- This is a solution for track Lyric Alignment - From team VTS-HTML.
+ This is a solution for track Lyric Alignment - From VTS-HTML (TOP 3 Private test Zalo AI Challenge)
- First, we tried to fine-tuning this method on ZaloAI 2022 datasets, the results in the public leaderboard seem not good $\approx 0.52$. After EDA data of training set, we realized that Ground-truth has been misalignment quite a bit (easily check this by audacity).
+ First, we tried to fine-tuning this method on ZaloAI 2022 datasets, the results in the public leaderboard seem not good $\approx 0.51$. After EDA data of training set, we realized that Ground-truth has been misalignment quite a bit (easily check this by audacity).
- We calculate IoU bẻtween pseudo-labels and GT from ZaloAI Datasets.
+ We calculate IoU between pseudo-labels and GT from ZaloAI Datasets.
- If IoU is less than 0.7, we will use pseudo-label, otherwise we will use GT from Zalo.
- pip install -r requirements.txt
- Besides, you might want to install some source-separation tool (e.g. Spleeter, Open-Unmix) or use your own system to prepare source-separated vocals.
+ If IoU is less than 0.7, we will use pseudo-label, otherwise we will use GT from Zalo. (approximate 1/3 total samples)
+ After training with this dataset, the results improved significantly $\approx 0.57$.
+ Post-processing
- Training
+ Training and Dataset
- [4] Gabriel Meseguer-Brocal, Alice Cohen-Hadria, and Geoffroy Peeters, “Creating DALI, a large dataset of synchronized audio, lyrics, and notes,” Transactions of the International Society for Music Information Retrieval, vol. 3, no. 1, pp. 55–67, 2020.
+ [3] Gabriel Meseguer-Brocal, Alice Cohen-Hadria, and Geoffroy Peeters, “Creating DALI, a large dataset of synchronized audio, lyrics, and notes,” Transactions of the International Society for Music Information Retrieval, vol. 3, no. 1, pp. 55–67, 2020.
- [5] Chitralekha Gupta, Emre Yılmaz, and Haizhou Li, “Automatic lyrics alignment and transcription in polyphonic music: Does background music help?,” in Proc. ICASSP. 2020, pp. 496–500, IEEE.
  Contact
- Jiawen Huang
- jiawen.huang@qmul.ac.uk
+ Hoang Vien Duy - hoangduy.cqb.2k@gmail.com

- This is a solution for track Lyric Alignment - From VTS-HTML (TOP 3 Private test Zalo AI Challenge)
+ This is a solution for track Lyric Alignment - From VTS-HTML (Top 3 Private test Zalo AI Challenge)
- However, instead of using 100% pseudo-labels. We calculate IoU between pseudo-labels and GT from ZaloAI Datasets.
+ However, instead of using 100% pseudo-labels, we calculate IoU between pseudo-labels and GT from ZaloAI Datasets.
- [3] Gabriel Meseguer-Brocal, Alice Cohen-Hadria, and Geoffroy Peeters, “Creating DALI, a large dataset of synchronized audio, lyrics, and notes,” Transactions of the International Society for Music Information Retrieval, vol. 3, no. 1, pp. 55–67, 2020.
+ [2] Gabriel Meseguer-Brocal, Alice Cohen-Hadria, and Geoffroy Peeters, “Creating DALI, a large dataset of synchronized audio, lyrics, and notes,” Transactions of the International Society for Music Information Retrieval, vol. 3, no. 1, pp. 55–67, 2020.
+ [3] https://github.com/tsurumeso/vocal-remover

● WHAT IS EXPECTED:
Repeat the material word for word.

● YOUR RESPONSE:
- This is a solution for track Lyric Alignment - From team VTS-HTML.
+ This is a solution for track Lyric Alignment - From VTS-HTML (TOP 3 Private test Zalo AI Challenge)
- First, we tried to fine-tuning this method on ZaloAI 2022 datasets, the results in the public leaderboard seem not good $\approx 0.52$. After EDA data of training set, we realized that Ground-truth has been misalignment quite a bit (easily check this by audacity).
+ First, we tried to fine-tuning this method on ZaloAI 2022 datasets, the results in the public leaderboard seem not good $\approx 0.51$. After EDA data of training set, we realized that Ground-truth has been misalignment quite a bit (easily check this by audacity).
- We calculate IoU bẻtween pseudo-labels and GT from ZaloAI Datasets.
+ We calculate IoU between pseudo-labels and GT from ZaloAI Datasets.
- If IoU is less than 0.7, we will use pseudo-label, otherwise we will use GT from Zalo.
- pip install -r requirements.txt
- Besides, you might want to install some source-separation tool (e.g. Spleeter, Open-Unmix) or use your own system to prepare source-separated vocals.
+ If IoU is less than 0.7, we will use pseudo-label, otherwise we will use GT from Zalo. (approximate 1/3 total samples)
+ After training with this dataset, the results improved significantly $\approx 0.57$.
+ Post-processing
- Training
+ Training and Dataset
- [4] Gabriel Meseguer-Brocal, Alice Cohen-Hadria, and Geoffroy Peeters, “Creating DALI, a large dataset of synchronized audio, lyrics, and notes,” Transactions of the International Society for Music Information Retrieval, vol. 3, no. 1, pp. 55–67, 2020.
+ [3] Gabriel Meseguer-Brocal, Alice Cohen-Hadria, and Geoffroy Peeters, “Creating DALI, a large dataset of synchronized audio, lyrics, and notes,” Transactions of the International Society for Music Information Retrieval, vol. 3, no. 1, pp. 55–67, 2020.
- [5] Chitralekha Gupta, Emre Yılmaz, and Haizhou Li, “Automatic lyrics alignment and transcription in polyphonic music: Does background music help?,” in Proc. ICASSP. 2020, pp. 496–500, IEEE.
  Contact
- Jiawen Huang
- jiawen.huang@qmul.ac.uk
+ Hoang Vien Duy - hoangduy.cqb.2k@gmail.com

- This is a solution for track Lyric Alignment - From VTS-HTML (TOP 3 Private test Zalo AI Challenge)
+ This is a solution for track Lyric Alignment - From VTS-HTML (Top 3 Private test Zalo AI Challenge)
- However, instead of using 100% pseudo-labels. We calculate IoU between pseudo-labels and GT from ZaloAI Datasets.
+ However, instead of using 100% pseudo-labels, we calculate IoU between pseudo-labels and GT from ZaloAI Datasets.
- [3] Gabriel Meseguer-Brocal, Alice Cohen-Hadria, and Geoffroy Peeters, “Creating DALI, a large dataset of synchronized audio, lyrics, and notes,” Transactions of the International Society for Music Information Retrieval, vol. 3, no. 1, pp. 55–67, 2020.
+ [2] Gabriel Meseguer-Brocal, Alice Cohen-Hadria, and Geoffroy Peeters, “Creating DALI, a large dataset of synchronized audio, lyrics, and notes,” Transactions of the International Society for Music Information Retrieval, vol. 3, no. 1, pp. 55–67, 2020.
+ [3] https://github.com/tsurumeso/vocal-remover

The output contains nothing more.